Give Me that Old-Time Profession! (2)

More professions of yore. None of the four shown below exist today, although maybe they should. (This is the second in a series. The first one—with the introduction to the series—is here.  Parts 3   4   5   6 )

The Scribe. Lo scrivano, in Italian. There is a 1954 film called Miseria e Nobiltà in which the great Totò plays the role of a scribe—that is, one who wrote letters for people who could not read and write themselves. Generally, scribes parked themselves in obvious places, such as in front of the post-office and waited for clients. The scene with Totò was meant to be funny—and is. Illiteracy, itself, is of course no laughing matter. The most recent (2005) UNESCO numbers say that Italy, in general, has a 1.3% illiteracy rate, an average of 0.9% for men and 1.6% for women. (That is, more or less, on a par with other European nations). Regional statistics are harder to come by, as are calculations of "functional illiteracy" (you can sign your name but can't read the want-ads to look for a job). In general, the rate is conceded to be higher in southern Italy than in the north. I personally know one illiterate in Naples, an elderly woman who grew up on a isolated farm in the 1930s and whose parents simply never sent her to school; she stayed on the farm and worked. That was illegal but common rural practice. The scribe in this drawing is male—always the case—and the client female, though it could as well have been a male (as in the film with Totò). The sign on the front of the table advertises the fact that the scribe can translate from French, as well.

The Travelling Hairdresser. The card is labelled Capéra, a dialect word for hairdresser. This very drawing is on the wall of the hairdresser my wife goes to. The proprietor thinks it's funny that people in his profession used to actually go to a woman's home to do her hair. In olden days, mostly women did this job, one not to be confused with that of the  barbiere (barber) for men. Actually, for enough money, I think you could still get someone to come over and do the job.

Hey, Mr. Tambourine man.
What can I say? I have never seen a guy walking around selling tambourines, although I don't exclude it in the outback somewhere, maybe a local village festival. All the places in Naples that I know of that sell tambourines are on via San Sebastiano, the so-called "music street," which runs south from Piazza Bellini near the conservatory. The shop sells most of the folk percussion instruments that you can think of, although there is limited use for them at the conservatory. (Well, maybe Carl Orff's Carmina Burana, but, if memory serves, he scored for his own percussion instruments, which today are still called the "Orff percussion set."

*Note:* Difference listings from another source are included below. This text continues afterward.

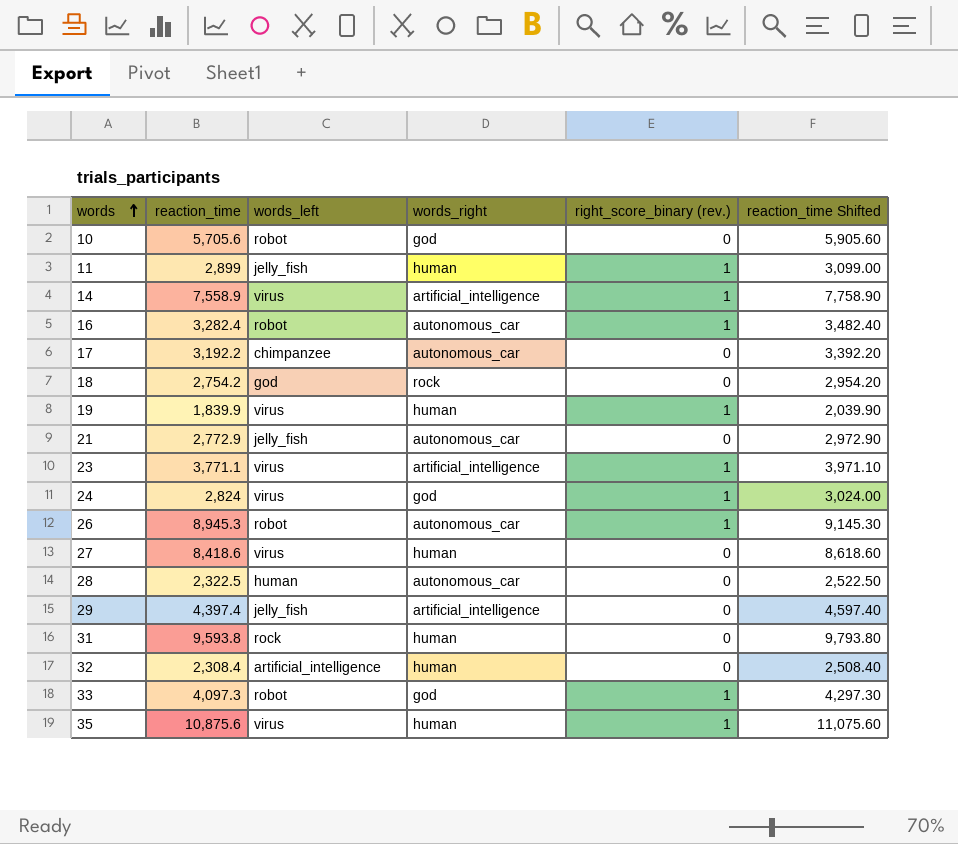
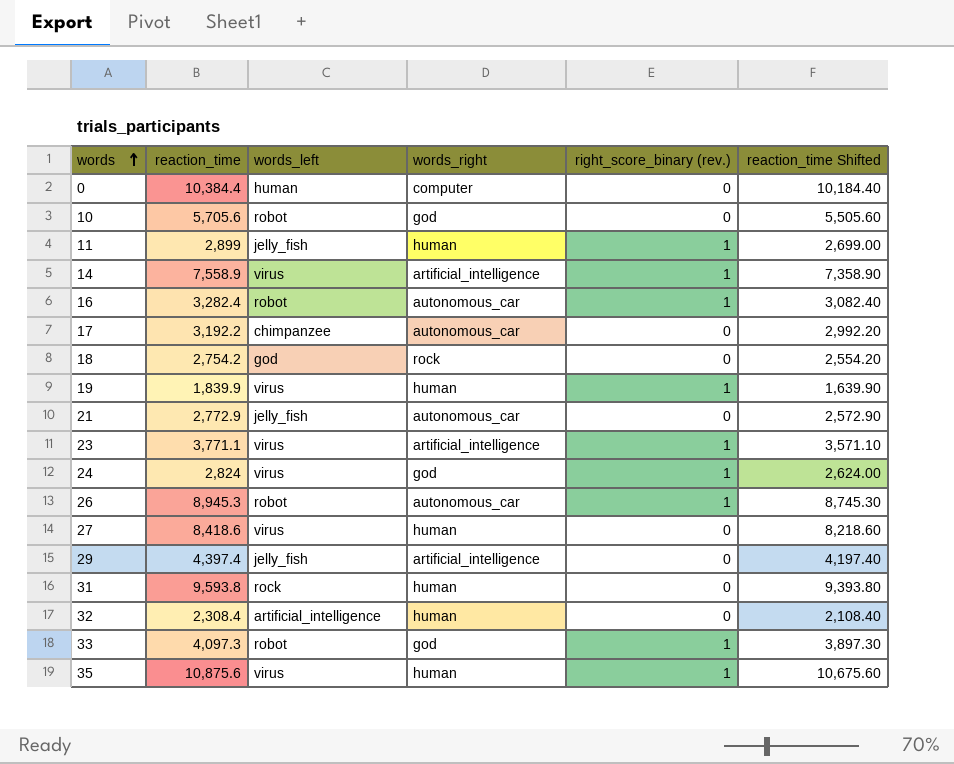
column reaction_time Shifted | formula: [reaction_time] + 200 -> [reaction_time] - 200
row 28: 2,322.5 | human | autonomous_car | 0 | 2,522.50 -> none
row 0: none -> 10,384.4 | human | computer | 0 | 10,184.40

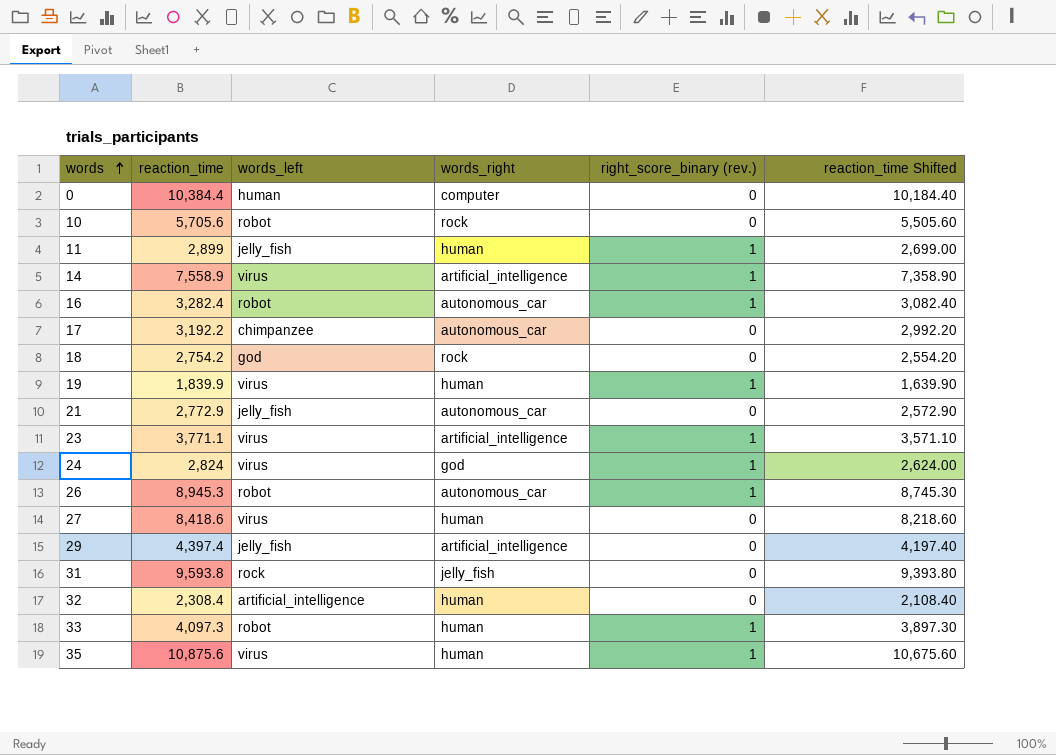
10 | words_right: god -> rock
31 | words_right: human -> jelly_fish
33 | words_right: god -> human

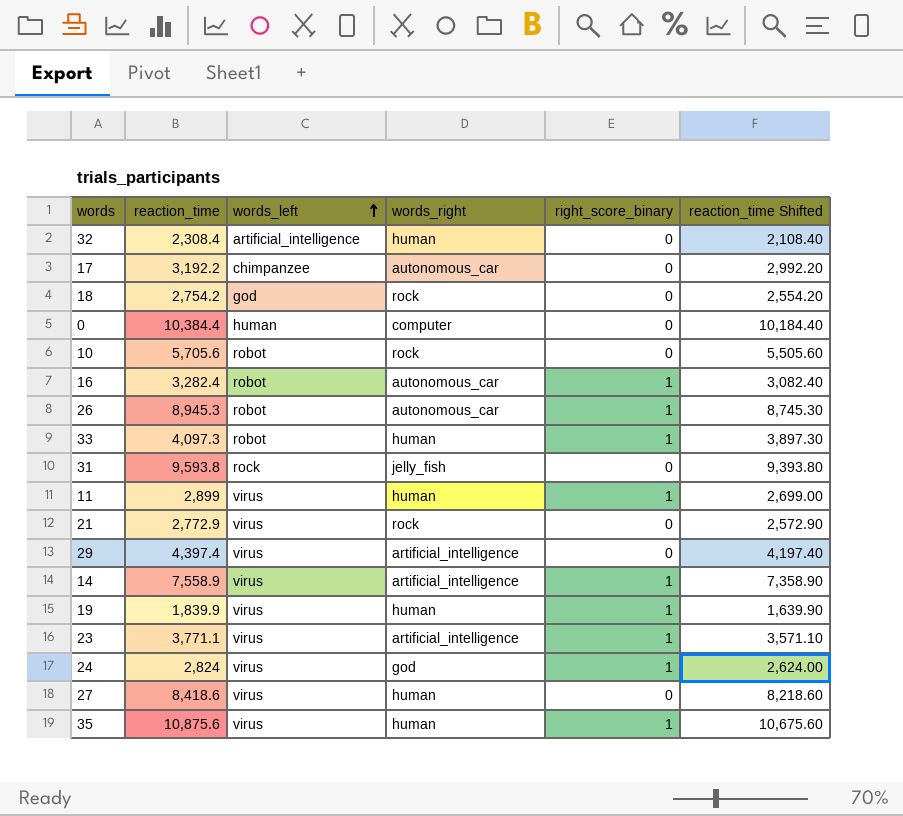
row order: words ascending -> words_left ascending
column name: right_score_binary (rev.) -> right_score_binary
11 | words_left: jelly_fish -> virus
21 | words_left: jelly_fish -> virus
21 | words_right: autonomous_car -> rock
29 | words_left: jelly_fish -> virus

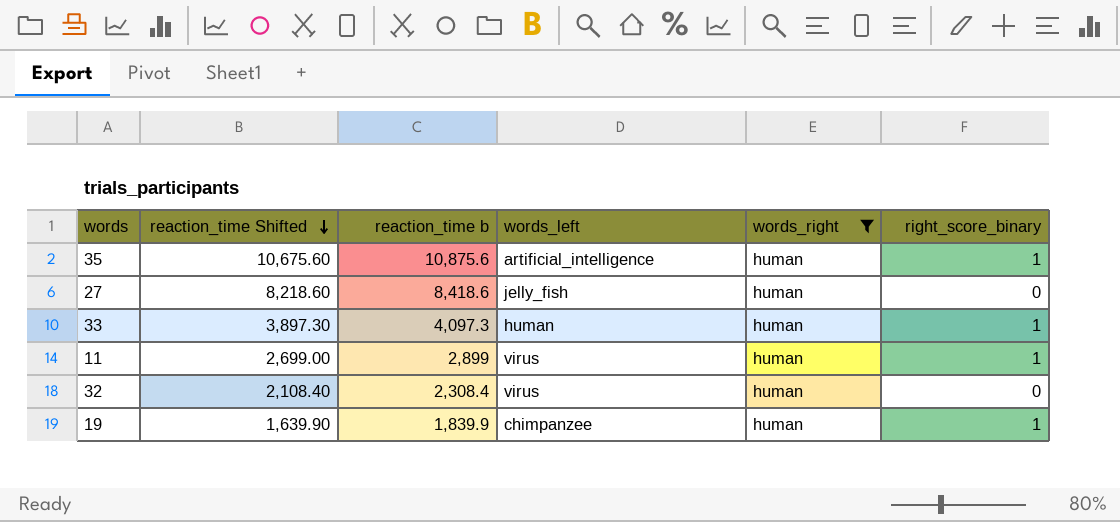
filter: none -> words_right = human
row order: words_left ascending -> reaction_time Shifted descending
column reaction_time Shifted | position: 6 -> 2
column name: reaction_time -> reaction_time b
35 | words_left: virus -> artificial_intelligence
27 | words_left: virus -> jelly_fish
33 | words_left: robot -> human
32 | words_left: artificial_intelligence -> virus
19 | words_left: virus -> chimpanzee

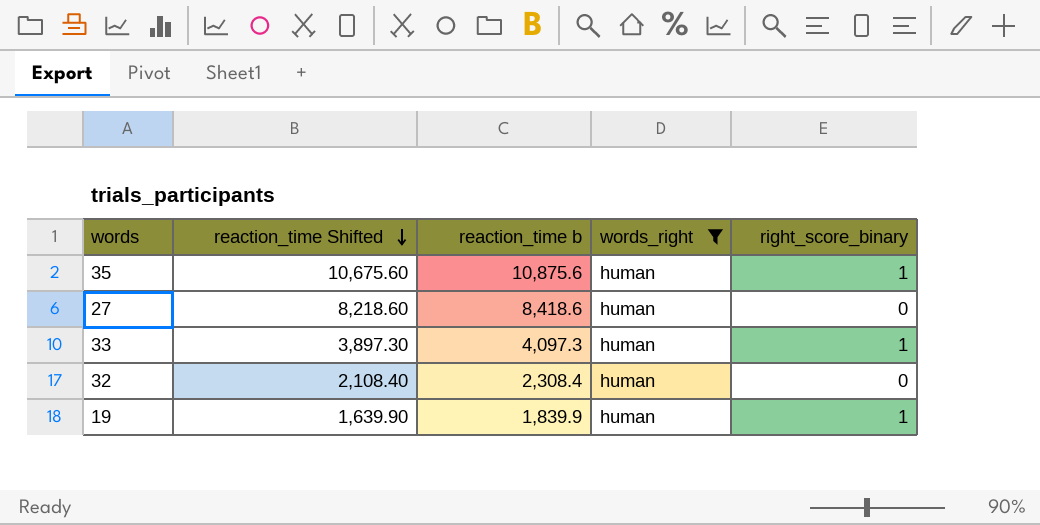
column words_left | position: 4 -> none
row 11: 2,699.00 | 2,899 | virus | human | 1 -> none

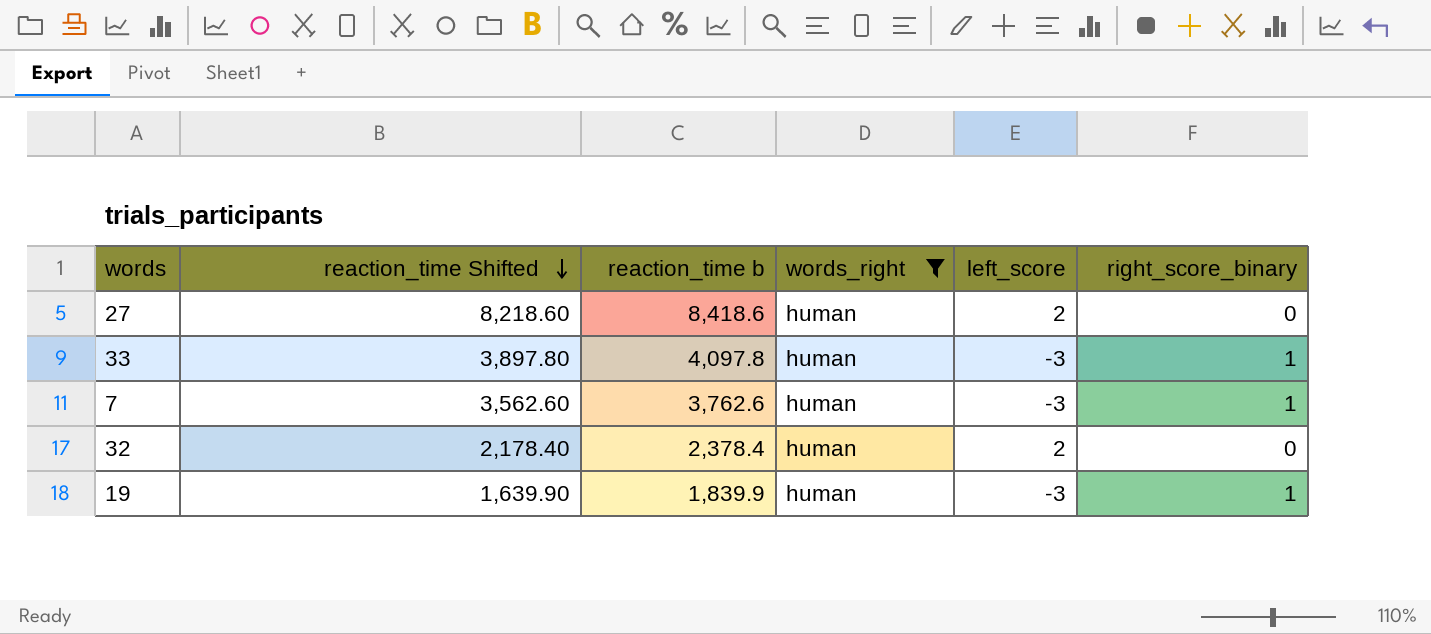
column left_score | position: none -> 5
row 35: 10,675.60 | 10,875.6 | human | 1 -> none
33 | reaction_time Shifted: 3,897.30 -> 3,897.80
33 | reaction_time b: 4,097.3 -> 4,097.8
row 7: none -> 3,562.60 | 3,762.6 | human | -3 | 1
32 | reaction_time Shifted: 2,108.40 -> 2,178.40
32 | reaction_time b: 2,308.4 -> 2,378.4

 (The shop I am thinking of is the one described at this link.)

The Franfellicaro. I had to ask around. Most people know the dialect word franfellica as an insult. If you call a person a franfellica, it's roughly like saying "You look like something the cat dragged in." Strangely, though, it took me a while to find a person who actually knew what the object, itself, was and, thus, what a person did who actually sold these things. A franfellica is a soft caramel candy, the forerunner to the lolly-pop. High-tech vendors (not in this drawing, as far as I can determine) would actually poke a stick in one end of the candy and you could eat it without getting your hands gooey.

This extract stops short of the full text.